In Inglese, la parole Safe significa Sicura. Ed è così che si chiama la Fattoria texana di cui racconto qui. A darle questo nome è stata la sua inventrice Jamie Wallace-Griner e tutto è cominciato nel 2014, quando lei e il marito hanno adottato Angel, un cane che doveva aiutare il loro bambino autistico.
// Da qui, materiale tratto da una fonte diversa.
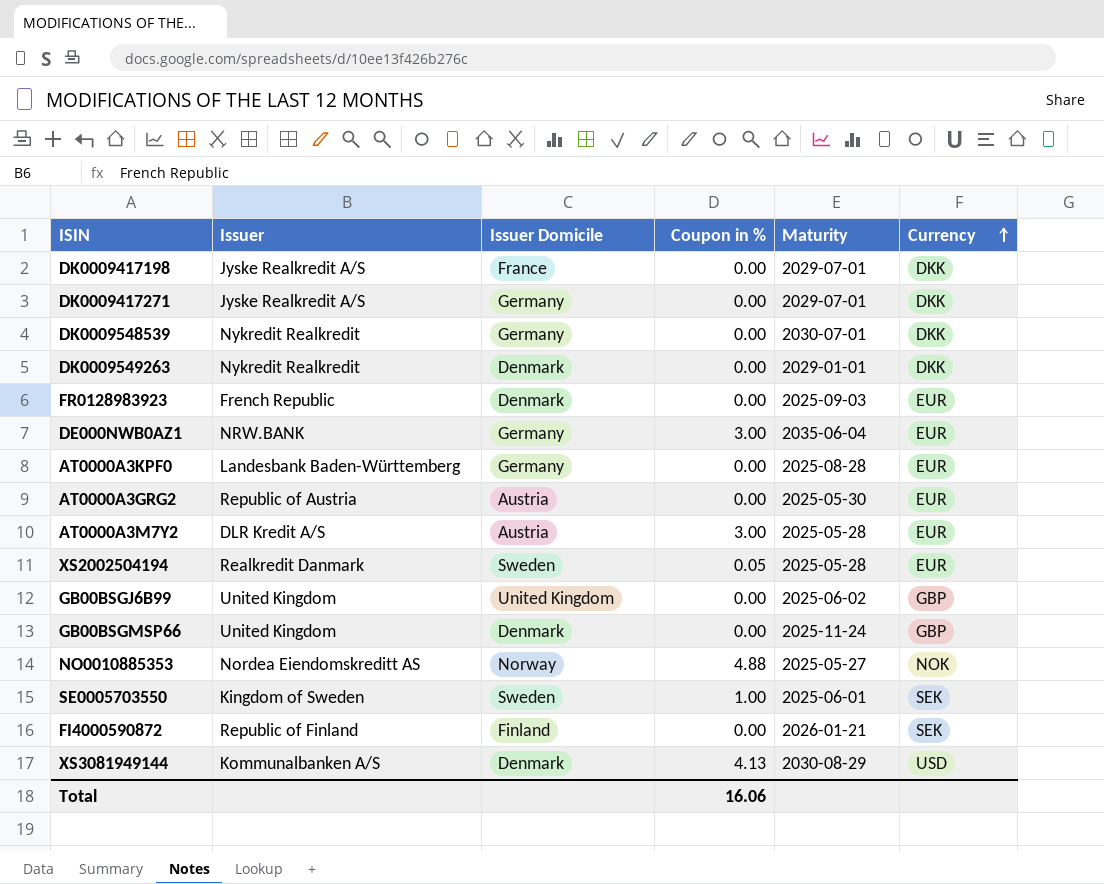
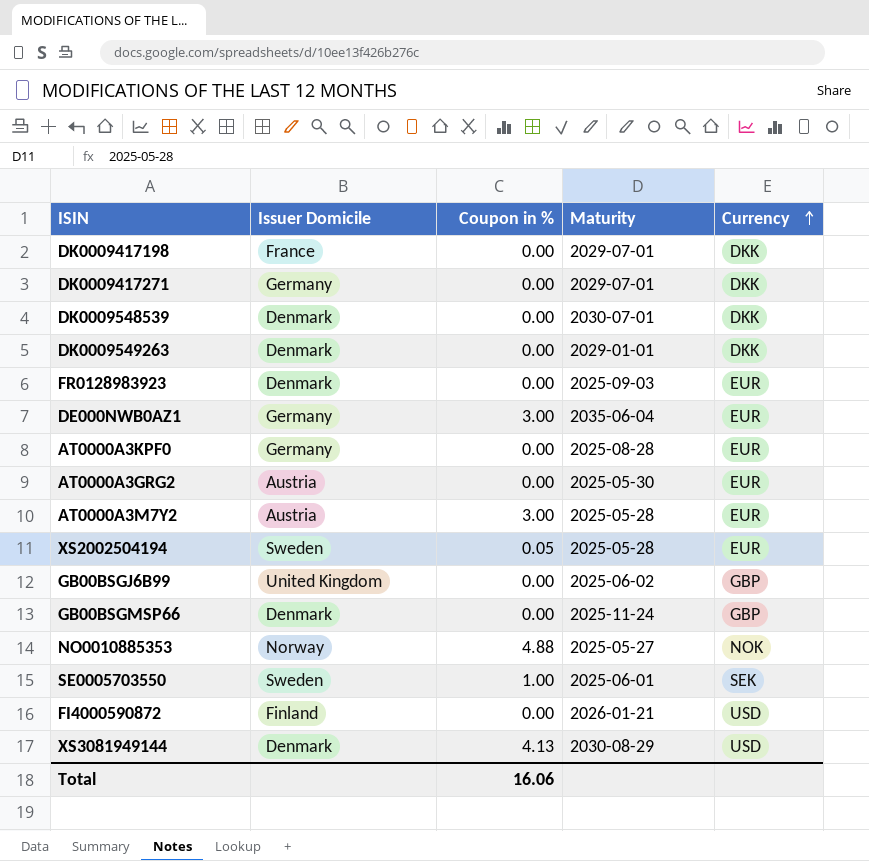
column Issuer | position: 2 -> none
DK0009548539 | Issuer Domicile: Germany -> Denmark
FI4000590872 | Currency: SEK -> USD

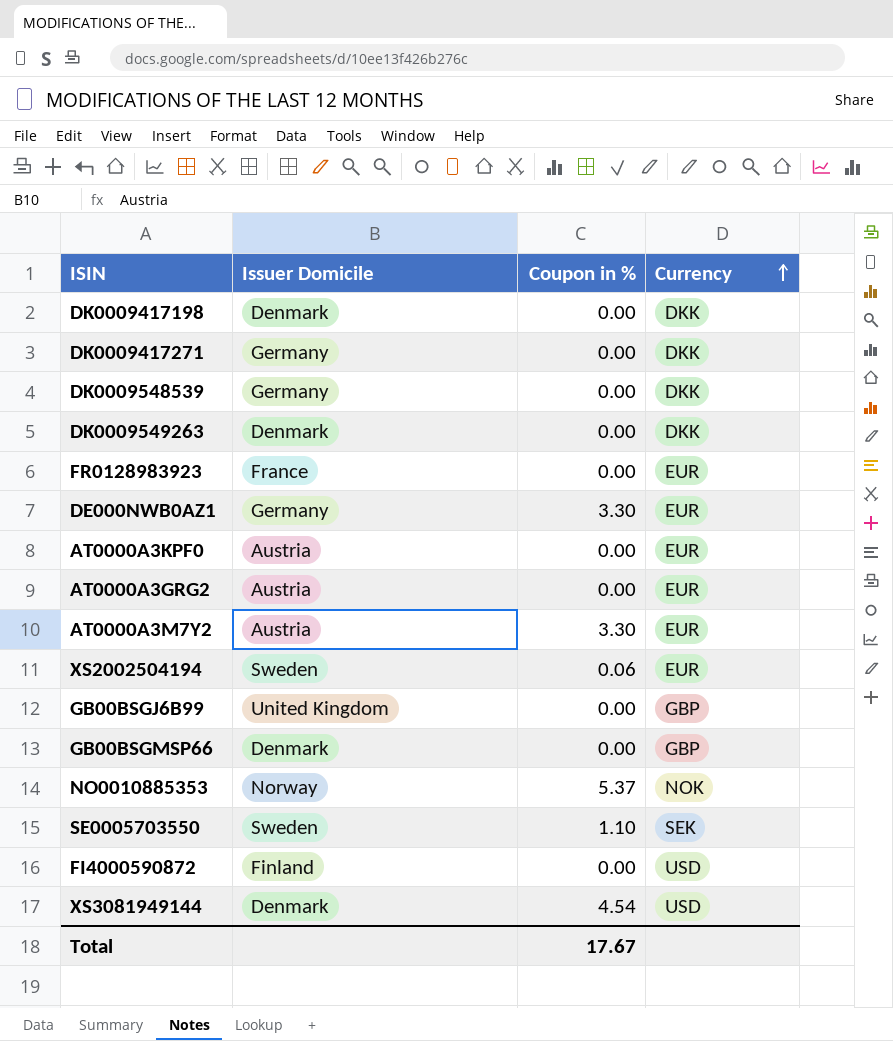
column Maturity | position: 4 -> none
DK0009417198 | Issuer Domicile: France -> Denmark
DK0009548539 | Issuer Domicile: Denmark -> Germany
FR0128983923 | Issuer Domicile: Denmark -> France
DE000NWB0AZ1 | Coupon in %: 3.00 -> 3.30
AT0000A3KPF0 | Issuer Domicile: Germany -> Austria
AT0000A3M7Y2 | Coupon in %: 3.00 -> 3.30
XS2002504194 | Coupon in %: 0.05 -> 0.06
NO0010885353 | Coupon in %: 4.88 -> 5.37
SE0005703550 | Coupon in %: 1.00 -> 1.10
XS3081949144 | Coupon in %: 4.13 -> 4.54
Total | Coupon in %: 16.06 -> 17.67

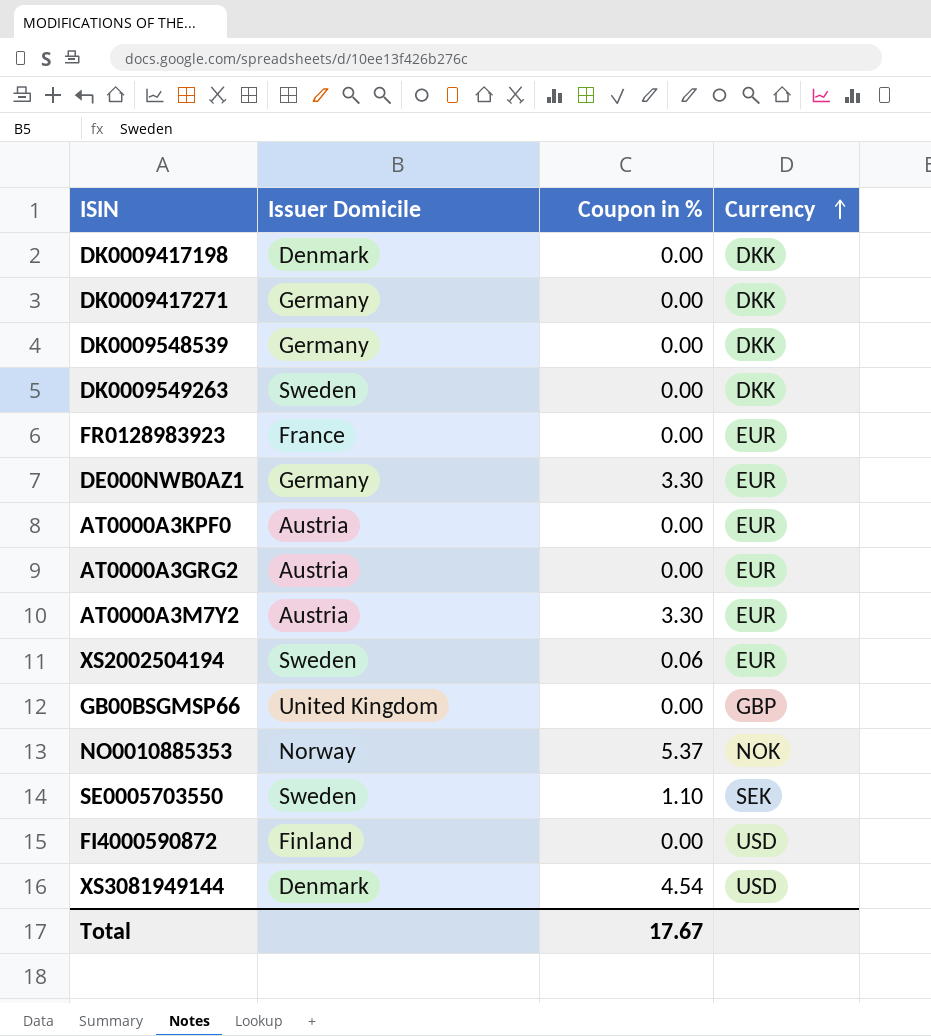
row GB00BSGJ6B99: United Kingdom | 0.00 | GBP -> none
DK0009549263 | Issuer Domicile: Denmark -> Sweden
GB00BSGMSP66 | Issuer Domicile: Denmark -> United Kingdom

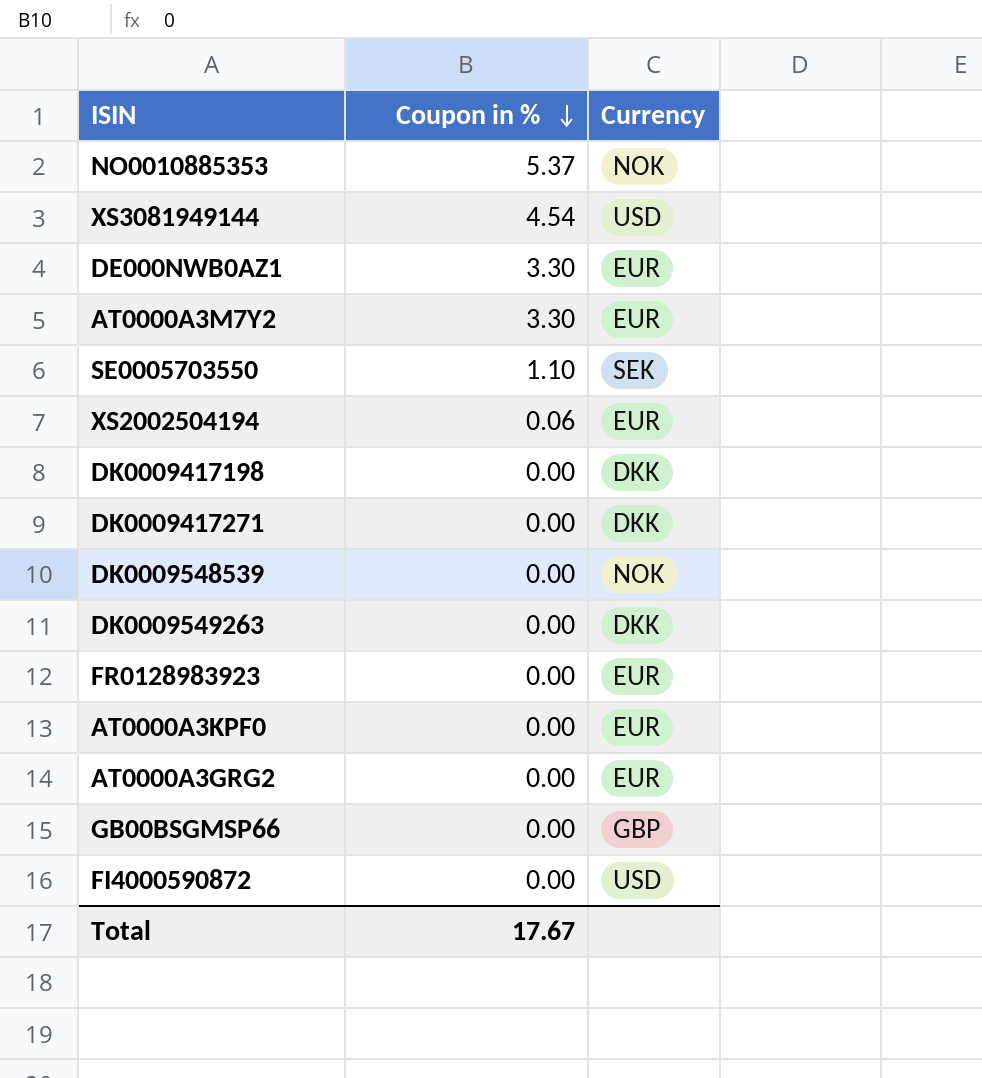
row order: Currency ascending -> Coupon in % descending
column Issuer Domicile | position: 2 -> none
DK0009548539 | Currency: DKK -> NOK

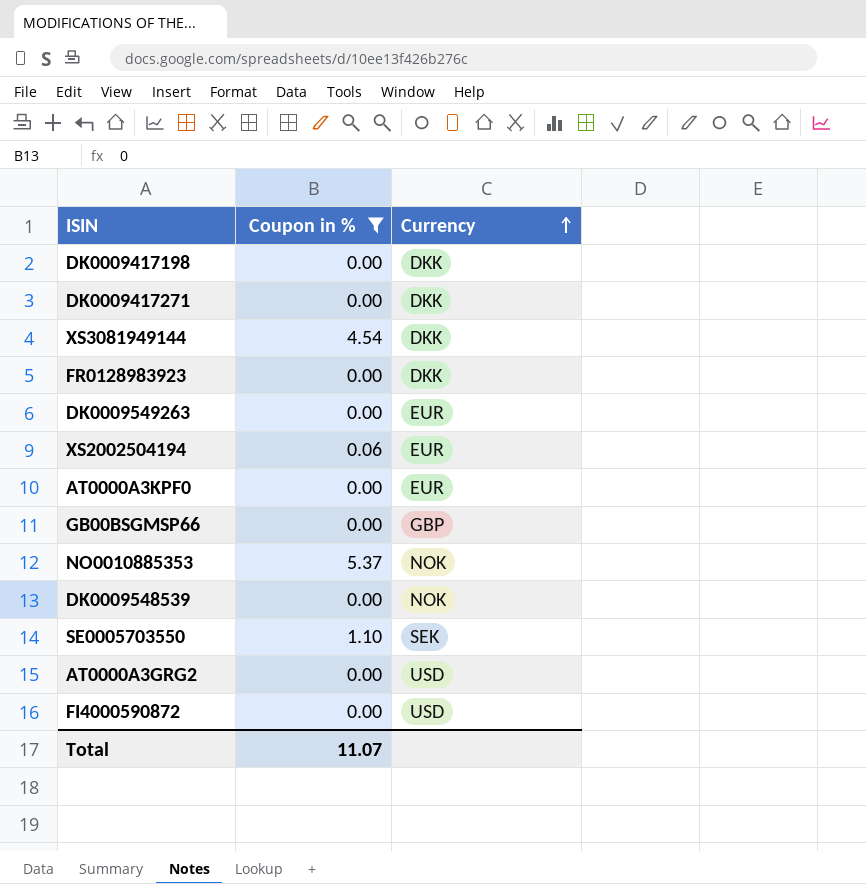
filter: none -> Coupon in % != 3.30
row order: Coupon in % descending -> Currency ascending
XS3081949144 | Currency: USD -> DKK
FR0128983923 | Currency: EUR -> DKK
DK0009549263 | Currency: DKK -> EUR
AT0000A3GRG2 | Currency: EUR -> USD
Total | Coupon in %: 17.67 -> 11.07

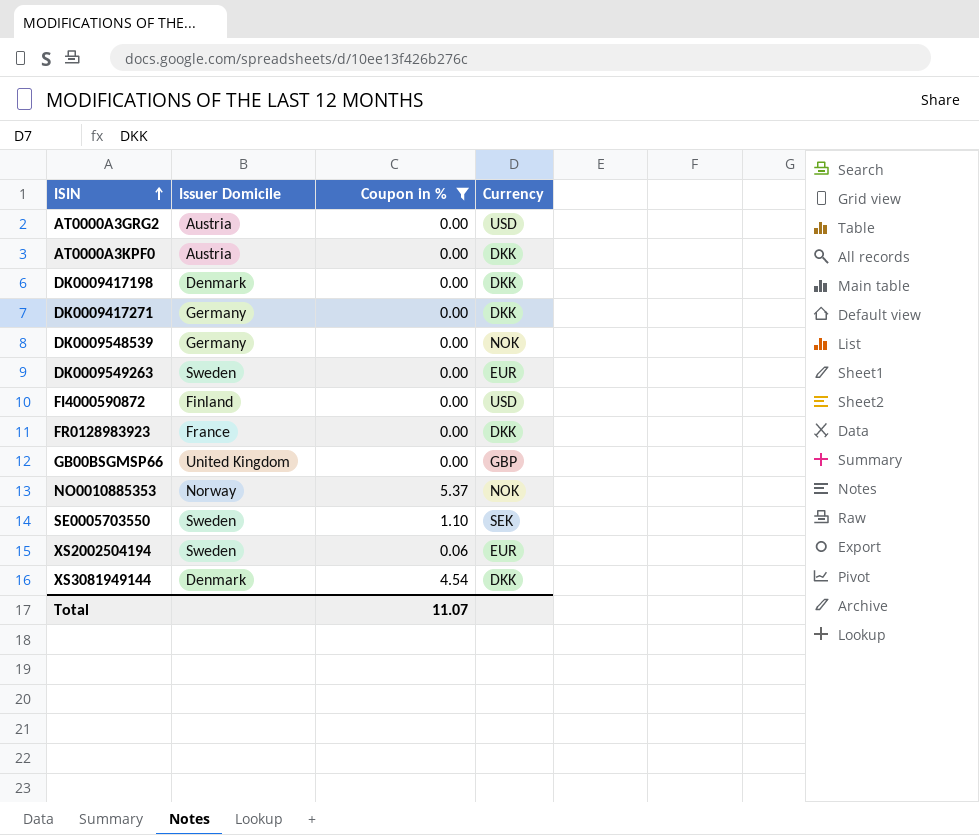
row order: Currency ascending -> ISIN ascending
column Issuer Domicile | position: none -> 2
AT0000A3KPF0 | Currency: EUR -> DKK

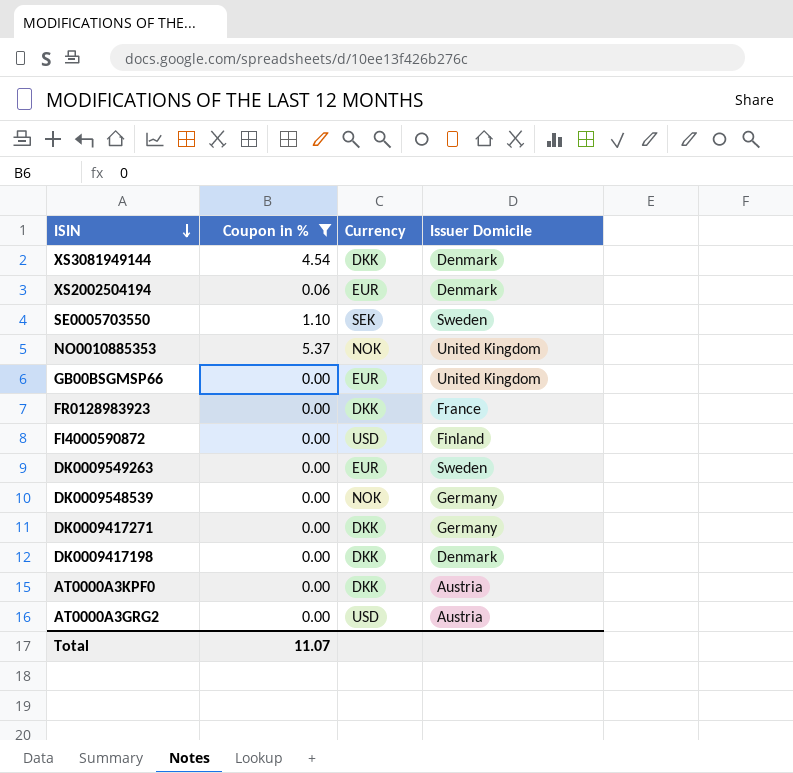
row order: ISIN ascending -> ISIN descending
column Issuer Domicile | position: 2 -> 4
XS2002504194 | Issuer Domicile: Sweden -> Denmark
NO0010885353 | Issuer Domicile: Norway -> United Kingdom
GB00BSGMSP66 | Currency: GBP -> EUR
I coniugi Griner hanno sempre amato gli animali, ma da quando Angel è entrato nella loro vita hanno capito che altri cani avrebbero potuto aiutare altri bambini come il loro figlio. «Gli animali possono fare miracoli” – hanno affermato –. “Angel ci ha dato forza e ha aiutato nostro figlio a superare molte paure e a capire meglio le sue sensazioni e i suoi pensieri.».

Da quel momento i coniugi Griner hanno cominciato ad accogliere, nella loro Fattoria, molti animali che salvavano da maltrattamenti e pericoli e ognuno di essi, se potesse parlare, racconterebbe certamente una storia dura.

Mantenere la Fattoria costava. Così, quando le spese sono diventate difficilmente sostenibili, i Griner hanno fondato una Organizzazione non profit (2018) così da poter accettare delle donazioni e hanno cominciato ad accogliere animali disabili. «I bambini che vengono da noi con dei traumi» – ha spiegato Jamie Wallace-Griner – «possono confrontarsi con la vita degli animali e scoprire di non essere i soli ad avere delle difficoltà.».

Tra gli animali che vivono a Safe c’è chi, per esempio, non ha una zampa, o ha bisogno delle rotelle per camminare. Quando i bambini con disabilità fisica o psichica incontrano cani, gatti o pecore con disabilità capiscono che questa condizione può colpire tutti, e per i più piccoli è un modo per trovare conforto e conoscere sé stessi.

La Fattoria offre una casa definitiva a molti animali, ma è anche un Centro di riabilitazione. Li, infatti, i “quattro zampe” (ma non solo loro) che hanno subito abusi o maltrattamenti, sono aiutati e possono così vivere meglio, e poi in alcuni casi, quando le cure sono finite, questi animali vengono anche adottati da altre famiglie.

Dunque, questa Fattoria degli Animali particolare è un buon esempio di collaborazione uomo-animale che dimostra come spesso vite le più diverse se si incontrano trovino il modo di essere reciprocamente utili.

Le une alle altre, ma questa Fattoria è, certamente, anche un luogo in cui i diritti sono messi al primo posto e si dimostra concretamente che la disabilità non è un problema, ma piuttosto una risorsa. Sarebbe certo un’esperienza utile anche nel nostro Paese dove, nonostante abbia cercato, non ho trovato nulla di simile.